Emergent Mind

Abstract

Micro-expression recognition (MER) is valuable because micro-expressions (MEs) can reveal genuine emotions. Most works take image sequences as input and cannot effectively explore ME information because subtle ME-related motions are easily submerged in unrelated information. Instead, the facial landmark is a low-dimensional and compact modality, which achieves lower computational cost and potentially concentrates on ME-related movement features. However, the discriminability of facial landmarks for MER is unclear. Thus, this paper explores the contribution of facial landmarks and proposes a novel framework to efficiently recognize MEs. Firstly, a geometric two-stream graph network is constructed to aggregate the low-order and high-order geometric movement information from facial landmarks to obtain discriminative ME representation. Secondly, a self-learning fashion is introduced to automatically model the dynamic relationship between nodes even long-distance nodes.

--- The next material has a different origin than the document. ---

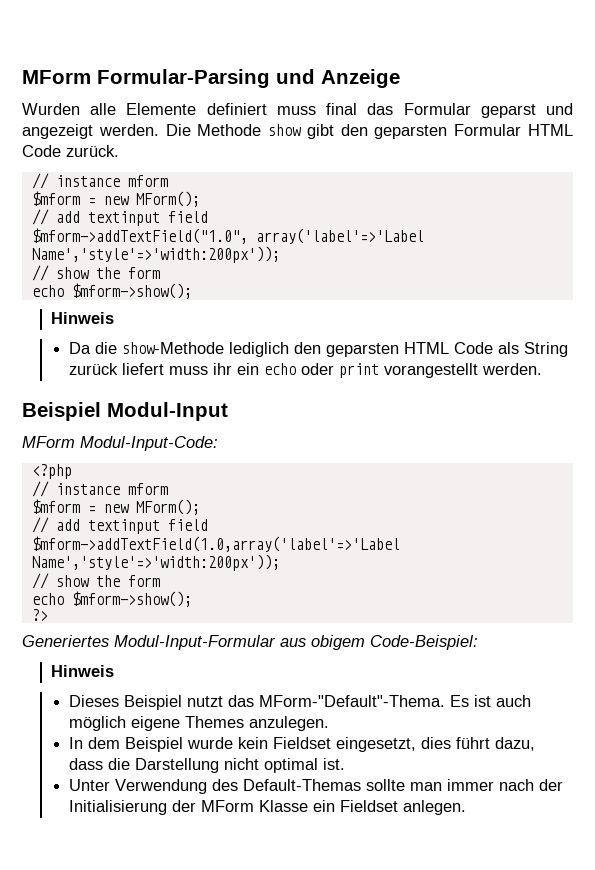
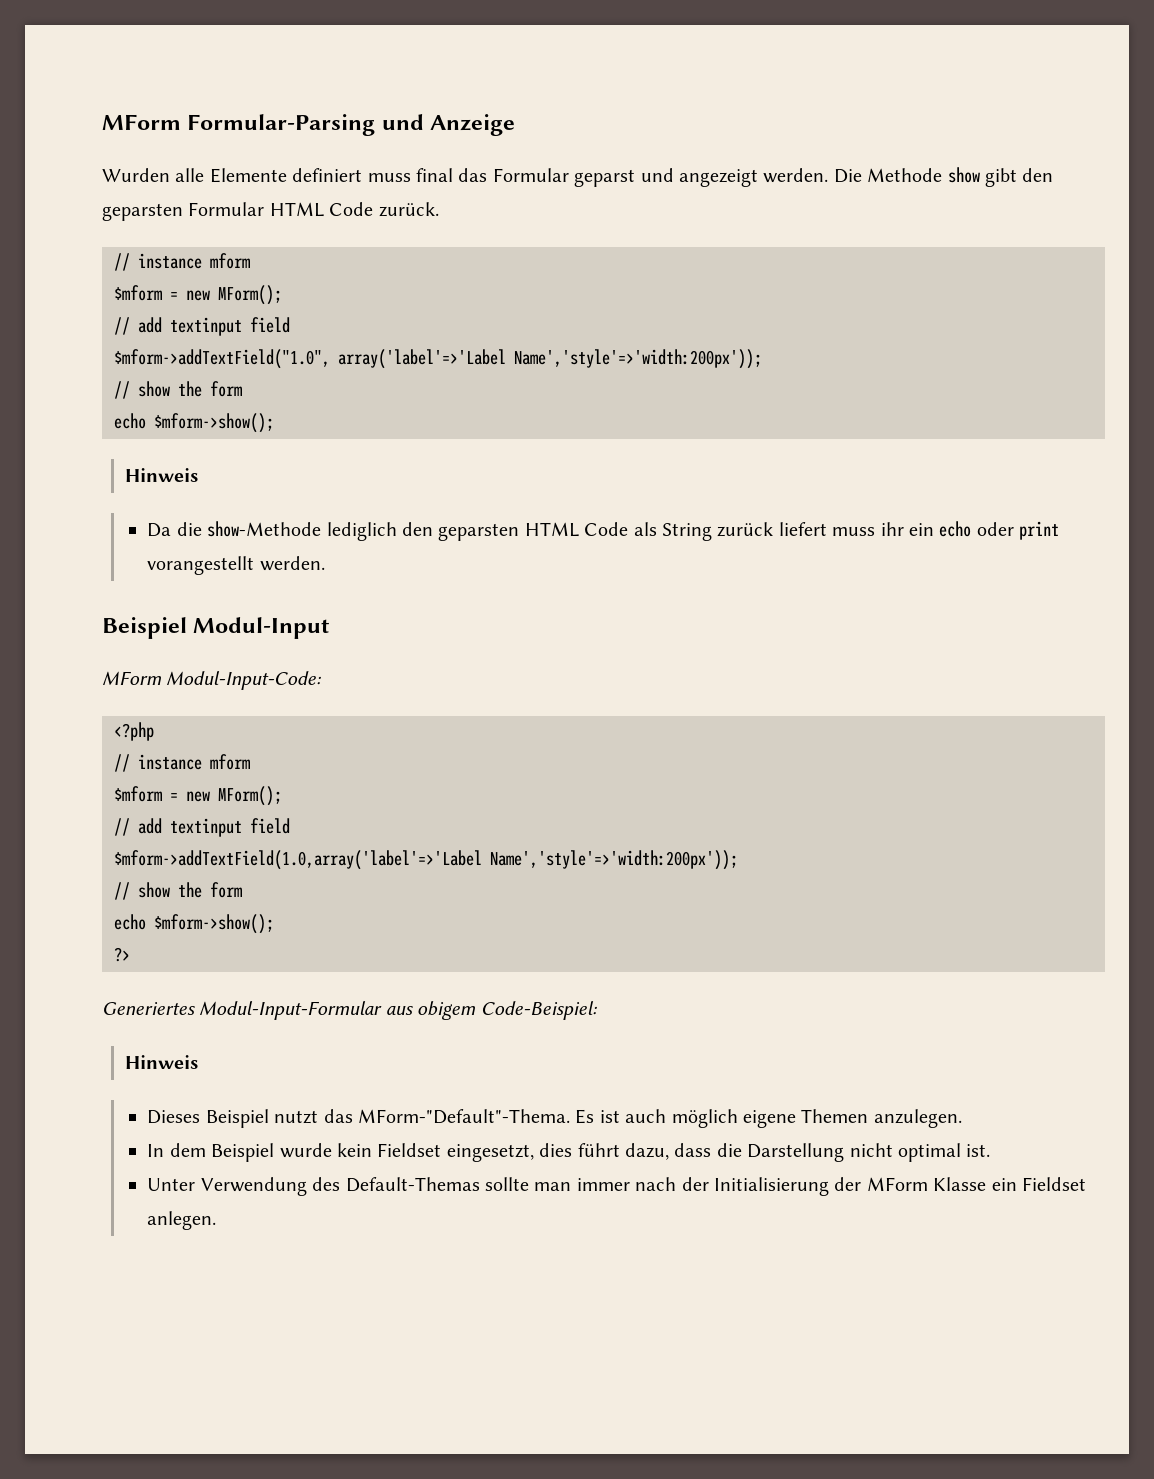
[185,716,245,728] Themes -> [801,1109,869,1123] Themen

Furthermore, an adaptive action unit loss is proposed to reasonably build the strong correlation between landmarks, facial action units and MEs. Notably, this work provides a novel idea with much higher efficiency to promote MER, only utilizing graph-based geometric features. The experimental results demonstrate that the proposed method achieves competitive performance with a significantly reduced computational cost. Furthermore, facial landmarks significantly contribute to MER and are worth further study for high-efficient ME analysis.